Web page revision data
━━━
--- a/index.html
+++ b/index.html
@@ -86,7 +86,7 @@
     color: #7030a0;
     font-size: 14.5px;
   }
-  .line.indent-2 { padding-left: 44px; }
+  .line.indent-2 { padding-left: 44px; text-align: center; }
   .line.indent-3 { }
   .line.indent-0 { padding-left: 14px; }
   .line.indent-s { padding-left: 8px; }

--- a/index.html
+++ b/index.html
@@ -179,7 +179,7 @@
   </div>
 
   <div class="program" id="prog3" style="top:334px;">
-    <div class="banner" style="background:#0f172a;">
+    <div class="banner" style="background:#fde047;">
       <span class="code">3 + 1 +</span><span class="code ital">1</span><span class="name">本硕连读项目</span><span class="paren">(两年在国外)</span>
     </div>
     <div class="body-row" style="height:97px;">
━━━
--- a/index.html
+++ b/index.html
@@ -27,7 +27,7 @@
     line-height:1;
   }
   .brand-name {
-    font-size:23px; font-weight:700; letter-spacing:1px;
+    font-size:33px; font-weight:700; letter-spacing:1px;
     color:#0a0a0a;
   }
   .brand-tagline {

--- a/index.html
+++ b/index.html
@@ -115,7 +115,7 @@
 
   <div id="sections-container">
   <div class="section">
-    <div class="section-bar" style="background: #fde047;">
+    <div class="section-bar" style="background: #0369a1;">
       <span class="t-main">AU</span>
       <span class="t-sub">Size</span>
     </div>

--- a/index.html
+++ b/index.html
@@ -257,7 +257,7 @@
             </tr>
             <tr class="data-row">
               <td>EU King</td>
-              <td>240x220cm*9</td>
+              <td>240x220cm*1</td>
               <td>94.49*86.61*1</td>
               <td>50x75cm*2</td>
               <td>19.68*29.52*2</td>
━━━
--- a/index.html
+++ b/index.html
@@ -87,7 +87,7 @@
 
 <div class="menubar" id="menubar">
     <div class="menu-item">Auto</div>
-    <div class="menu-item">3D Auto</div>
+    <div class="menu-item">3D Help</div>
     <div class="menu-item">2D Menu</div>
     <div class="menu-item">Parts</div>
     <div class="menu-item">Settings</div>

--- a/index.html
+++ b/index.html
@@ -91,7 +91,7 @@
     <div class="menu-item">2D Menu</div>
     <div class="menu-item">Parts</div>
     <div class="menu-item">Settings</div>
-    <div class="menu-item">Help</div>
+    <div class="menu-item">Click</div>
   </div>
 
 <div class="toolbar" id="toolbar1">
━━━
From the entries above, extract each line containing "banner".

-    <div class="banner" style="background:#0f172a;">
+    <div class="banner" style="background:#fde047;">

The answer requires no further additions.